In the world, violence against women and girls is one of the most widespread and devastating human rights violations which largely remains unreported due to the silence, stigma, and shame surrounding it.
As per the UN, in general terms it manifests itself in physical, sexual, and psychological forms;
- intimate partner violence (battering, psychological abuse, marital rape, femicide);
- sexual violence and harassment (rape, forced sexual acts, unwanted sexual advances, child sexual abuse, forced marriage, street harassment, stalking, cyber-harassment);
- human trafficking (slavery, sexual exploitation);
- female genital mutilation; and
- child marriage.
According to the UN,
- About sexual relations, contraceptive use, and health care, only 52% of the married women or in a union freely make their own decisions.
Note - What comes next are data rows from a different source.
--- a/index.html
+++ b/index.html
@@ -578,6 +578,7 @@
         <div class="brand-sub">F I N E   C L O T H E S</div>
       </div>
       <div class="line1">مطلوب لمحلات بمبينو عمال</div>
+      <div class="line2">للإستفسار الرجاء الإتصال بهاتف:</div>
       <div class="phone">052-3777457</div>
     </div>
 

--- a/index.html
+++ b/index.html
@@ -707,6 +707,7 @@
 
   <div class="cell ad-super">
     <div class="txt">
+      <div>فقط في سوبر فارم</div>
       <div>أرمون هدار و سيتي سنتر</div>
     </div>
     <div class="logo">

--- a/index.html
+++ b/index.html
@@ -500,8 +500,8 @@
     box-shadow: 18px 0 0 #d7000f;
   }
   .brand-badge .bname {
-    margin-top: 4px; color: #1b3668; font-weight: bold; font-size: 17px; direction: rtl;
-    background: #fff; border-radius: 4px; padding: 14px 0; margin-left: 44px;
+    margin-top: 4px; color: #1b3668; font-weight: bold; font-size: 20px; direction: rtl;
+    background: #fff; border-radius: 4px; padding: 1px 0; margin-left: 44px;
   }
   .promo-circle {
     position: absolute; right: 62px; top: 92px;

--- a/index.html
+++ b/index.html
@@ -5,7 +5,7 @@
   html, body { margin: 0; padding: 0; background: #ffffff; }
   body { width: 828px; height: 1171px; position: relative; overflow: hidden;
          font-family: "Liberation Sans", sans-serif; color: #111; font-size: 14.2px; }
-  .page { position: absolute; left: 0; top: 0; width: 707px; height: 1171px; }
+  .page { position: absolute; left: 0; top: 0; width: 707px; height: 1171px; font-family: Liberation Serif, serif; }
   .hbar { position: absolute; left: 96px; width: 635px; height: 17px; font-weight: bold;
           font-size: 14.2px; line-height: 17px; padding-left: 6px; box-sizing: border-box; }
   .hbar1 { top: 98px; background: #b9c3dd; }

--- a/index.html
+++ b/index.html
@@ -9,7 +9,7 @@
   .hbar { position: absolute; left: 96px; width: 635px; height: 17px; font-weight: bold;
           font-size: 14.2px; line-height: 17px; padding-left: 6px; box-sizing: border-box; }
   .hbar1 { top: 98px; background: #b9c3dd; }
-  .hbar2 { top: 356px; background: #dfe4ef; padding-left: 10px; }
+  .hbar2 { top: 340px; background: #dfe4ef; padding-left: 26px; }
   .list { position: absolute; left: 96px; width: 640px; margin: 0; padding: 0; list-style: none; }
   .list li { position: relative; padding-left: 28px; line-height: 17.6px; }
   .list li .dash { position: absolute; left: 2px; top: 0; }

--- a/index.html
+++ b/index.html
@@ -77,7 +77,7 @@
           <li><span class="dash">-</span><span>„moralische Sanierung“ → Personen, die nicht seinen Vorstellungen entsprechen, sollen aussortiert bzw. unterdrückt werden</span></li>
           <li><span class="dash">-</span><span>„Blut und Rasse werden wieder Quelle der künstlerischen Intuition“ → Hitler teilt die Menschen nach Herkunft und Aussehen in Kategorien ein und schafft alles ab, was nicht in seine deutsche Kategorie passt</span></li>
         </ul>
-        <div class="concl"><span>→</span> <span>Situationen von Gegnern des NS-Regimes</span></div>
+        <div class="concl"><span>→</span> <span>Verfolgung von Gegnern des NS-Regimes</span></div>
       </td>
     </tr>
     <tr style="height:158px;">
- 1 in 3 women and girls experience physical or sexual violence in their lifetime and most frequently by an intimate partner.
- Emerging data have shown that the cases of domestic violence in several countries have increased since the outbreak of the COVID-19 pandemic.
- Around 71% of all human trafficking victims across the world are women and girls and three out of four of these women and girls are sexually exploited.